The Metaphors We Build Machines With
Every new technology arrives wrapped in the language of the old one. Cars were horseless carriages. Film was moving pictures. And AI, in its infancy, was an electronic brain. It’s a natural instinct, this reaching for familiar words when something unfamiliar appears. We need a handle, a way to hold the thing in our minds before we understand what it really is.
But the metaphors we choose don’t just describe—they shape. They prime us to expect certain behaviors, certain failures, certain capabilities. When we say a machine “learns,” we carry a whole constellation of human associations: effort, intention, understanding, forgetting on purpose. The machine does none of these. It adjusts weights across a vast network of numbers, pushing closer to some invisible target through relentless iteration. The result can look like learning. But the process is something else entirely—something that barely has a language of its own yet.

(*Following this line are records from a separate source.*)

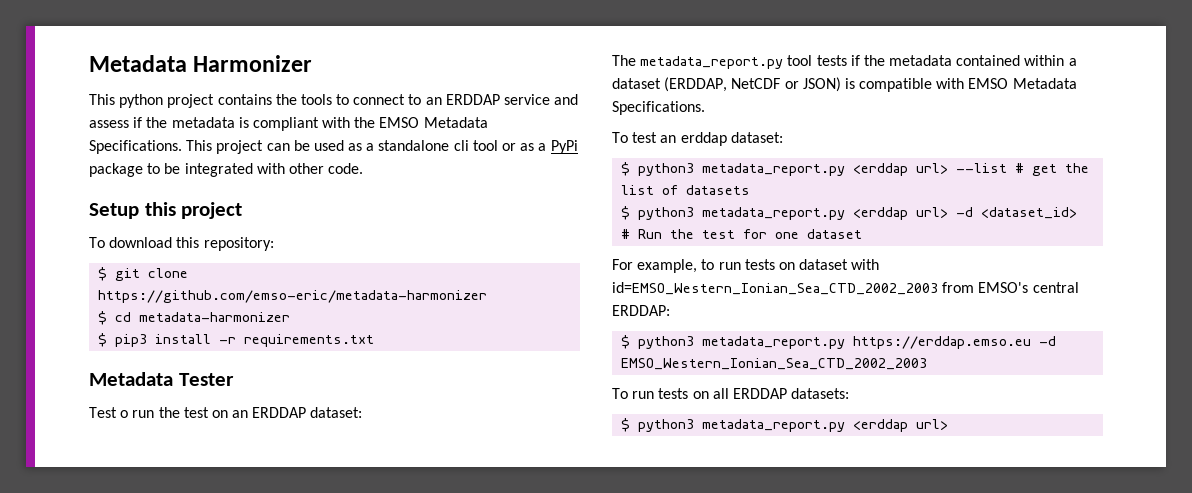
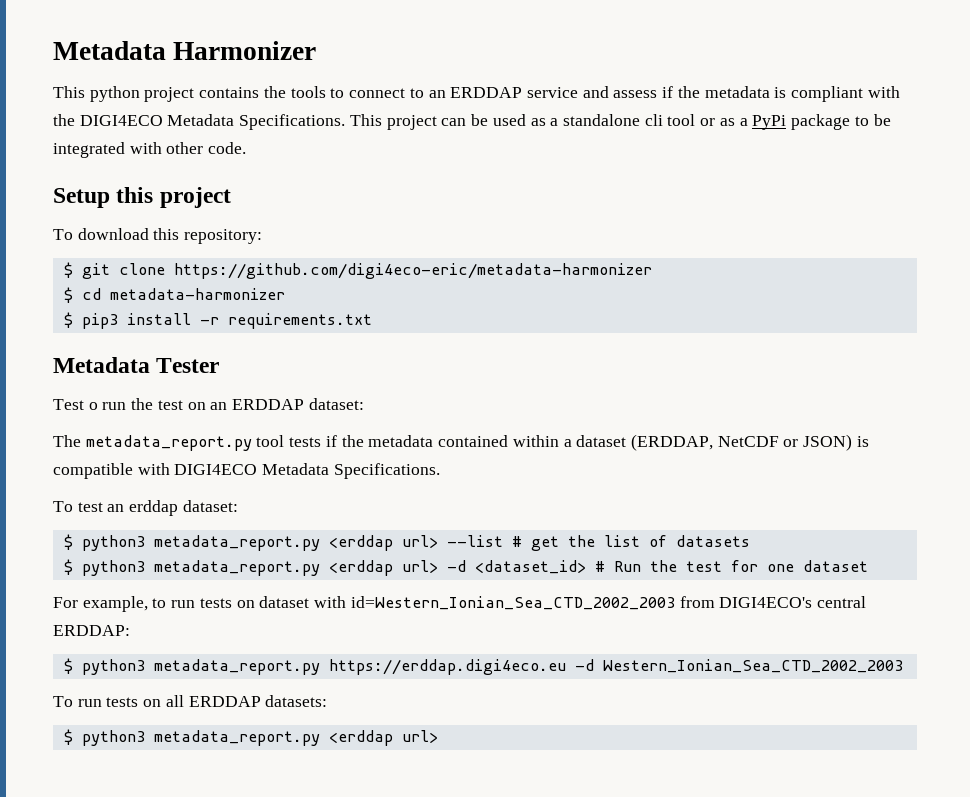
- This python project contains the tools to connect to an ERDDAP service and assess if the metadata is compliant with the EMSO Metadata Specifications.
+ This python project contains the tools to connect to an ERDDAP service and assess if the metadata is compliant with the DIGI4ECO Metadata Specifications.
- $ git clone https://github.com/emso-eric/metadata-harmonizer
+ $ git clone https://github.com/digi4eco-eric/metadata-harmonizer
- The metadata_report.py tool tests if the metadata contained within a dataset (ERDDAP, NetCDF or JSON) is compatible with EMSO Metadata Specifications.
+ The metadata_report.py tool tests if the metadata contained within a dataset (ERDDAP, NetCDF or JSON) is compatible with DIGI4ECO Metadata Specifications.
- For example, to run tests on dataset with id=EMSO_Western_Ionian_Sea_CTD_2002_2003 from EMSO's central ERDDAP:
+ For example, to run tests on dataset with id=Western_Ionian_Sea_CTD_2002_2003 from DIGI4ECO's central ERDDAP:
- $ python3 metadata_report.py https://erddap.emso.eu -d EMSO_Western_Ionian_Sea_CTD_2002_2003
+ $ python3 metadata_report.py https://erddap.digi4eco.eu -d Western_Ionian_Sea_CTD_2002_2003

I find myself thinking about this a lot. Not because I think the metaphors are wrong, exactly. They’re useful shortcuts. But every shortcut forgives a certain amount of precision, and over time, forgiveness becomes habit. We start to believe the map is the territory. A model doesn’t “understand” language the way you or I do, but the verb is so convenient, so evocative, that it’s easy to forget we’re speaking in simile.
The danger isn’t anthropomorphism itself. I think we can afford a little poetry when talking about machines. The danger is that the metaphor quietly dictates the questions we ask and the problems we try to solve. If we think machines “think,” we might ask whether they think well, or fairly, or like us. But if we strip the metaphor away, a different set of questions emerges: What do these systems actually do? Where do they break? What kind of intelligence is this, if it even deserves the same word?
I don’t have clean answers. I suspect the real work is in learning to hold both views at once—to appreciate the poetry while staying alert to its limits. The machines we’re building are genuinely new, and they deserve language that doesn’t just borrow from what came before. Maybe the most honest thing we can do is admit we’re still fumbling for the right words.